• **Excerpted records**:
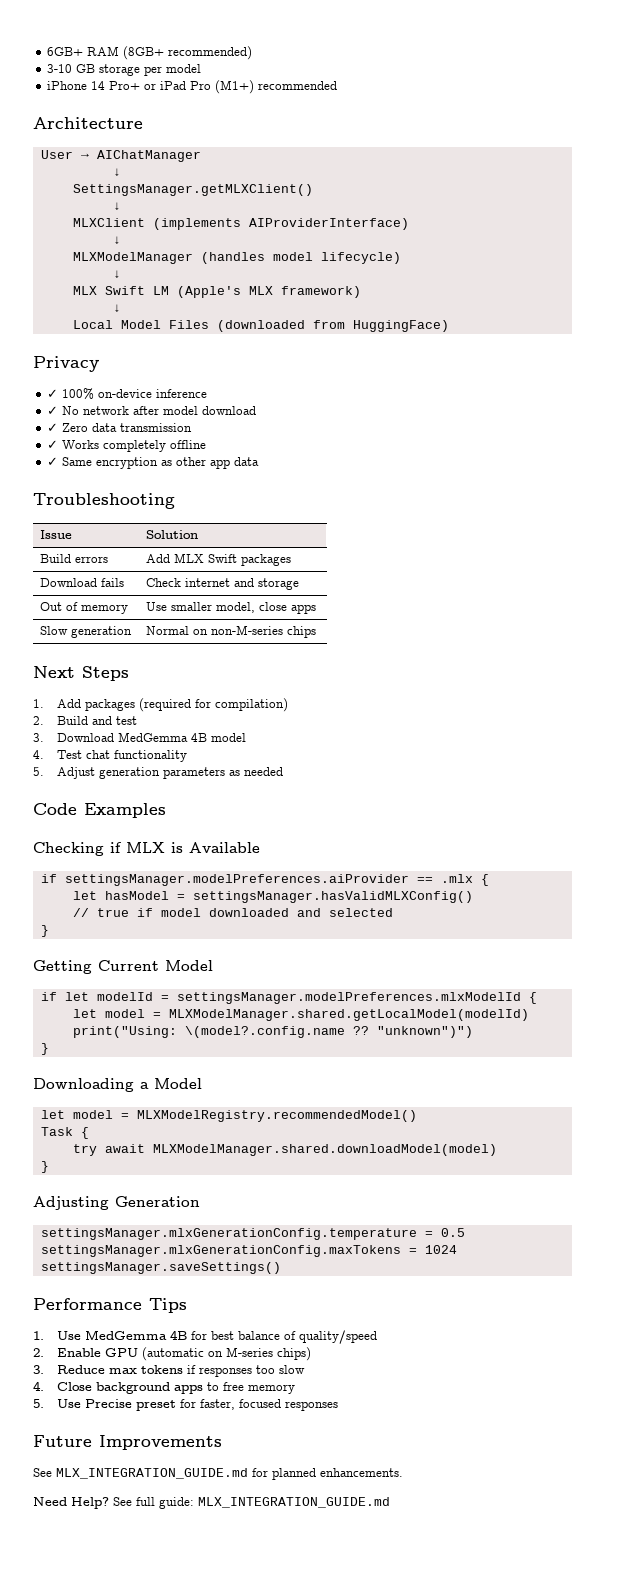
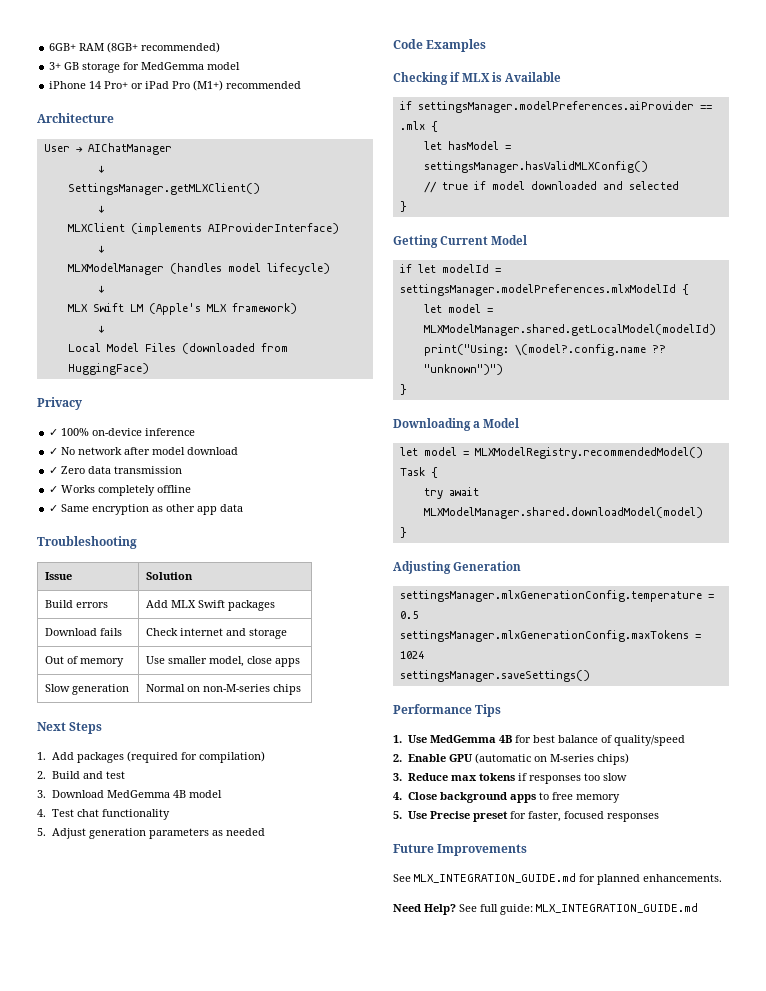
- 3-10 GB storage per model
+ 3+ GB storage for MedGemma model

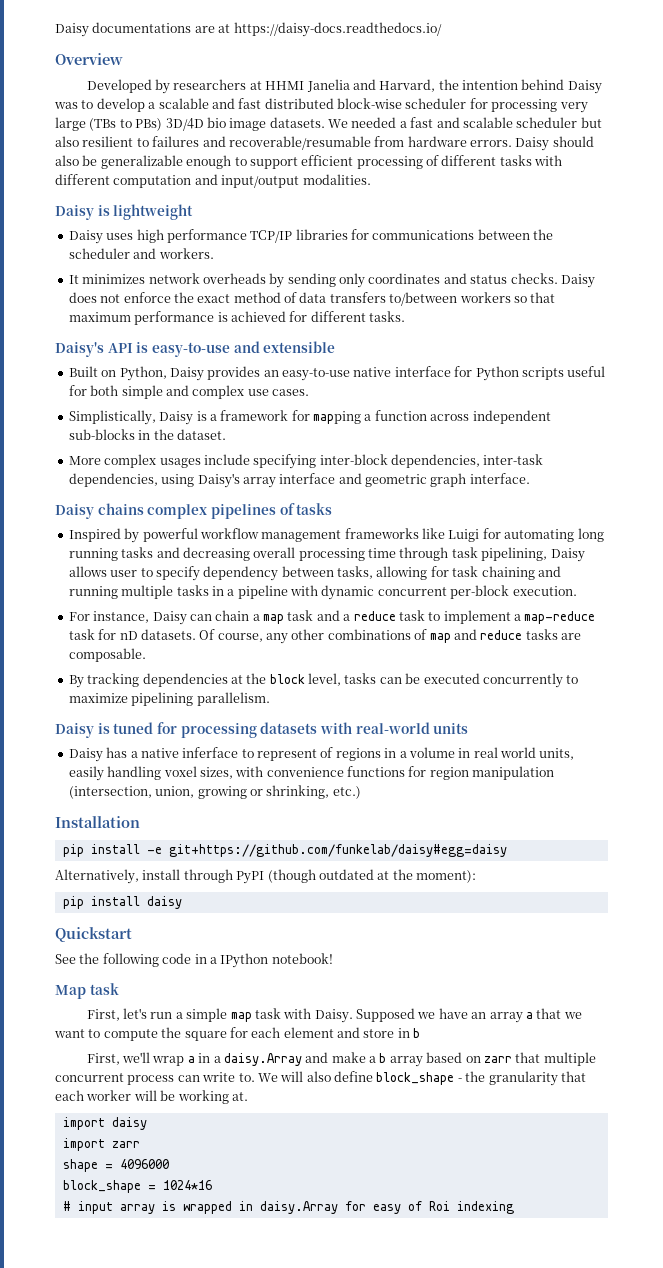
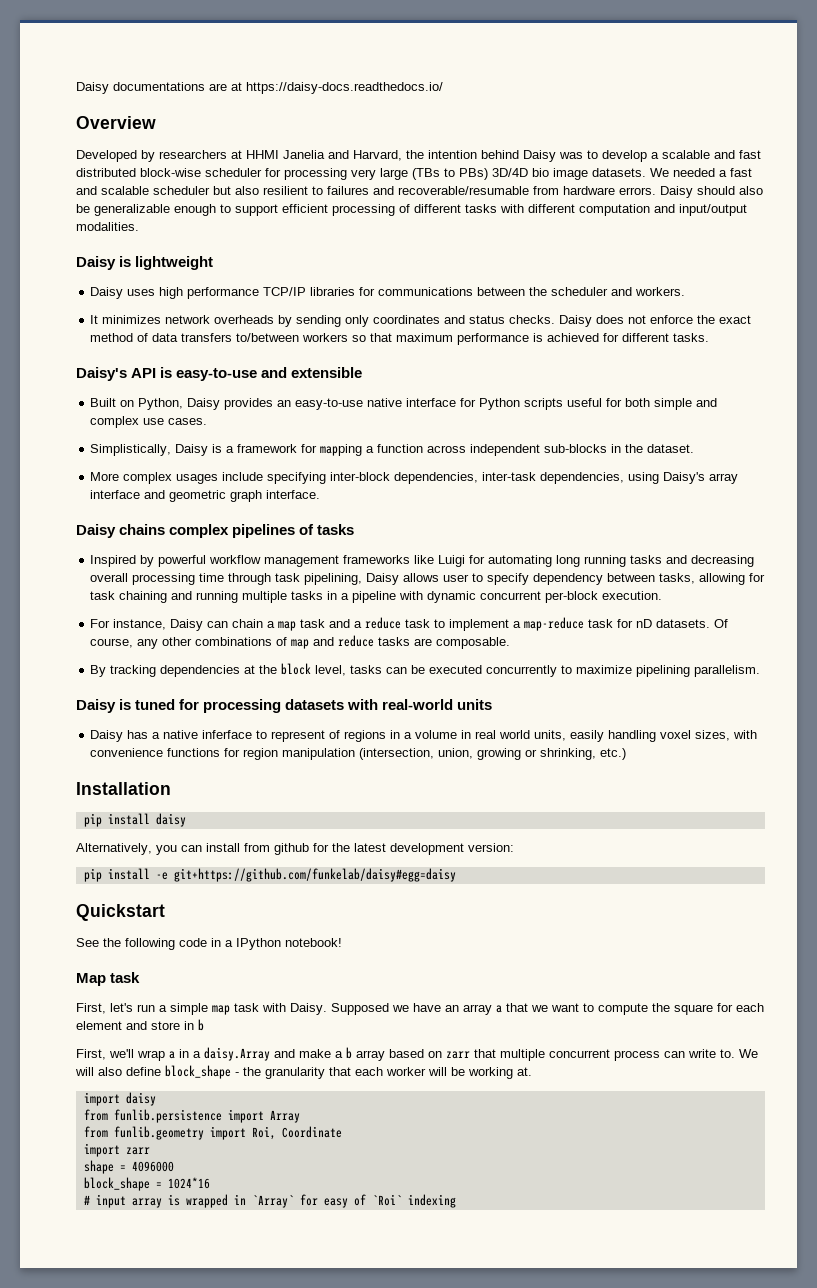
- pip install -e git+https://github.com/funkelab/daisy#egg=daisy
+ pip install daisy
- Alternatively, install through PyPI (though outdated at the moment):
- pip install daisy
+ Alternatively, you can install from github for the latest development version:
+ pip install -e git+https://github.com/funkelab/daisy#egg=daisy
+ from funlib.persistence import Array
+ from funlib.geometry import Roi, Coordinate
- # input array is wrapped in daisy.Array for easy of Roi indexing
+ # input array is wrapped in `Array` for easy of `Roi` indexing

• **Exercise prompt**:
Your answer should consist of the lines from the listing that hold the word "Array".

• **Response to the task**:
+ from funlib.persistence import Array
- # input array is wrapped in daisy.Array for easy of Roi indexing
+ # input array is wrapped in `Array` for easy of `Roi` indexing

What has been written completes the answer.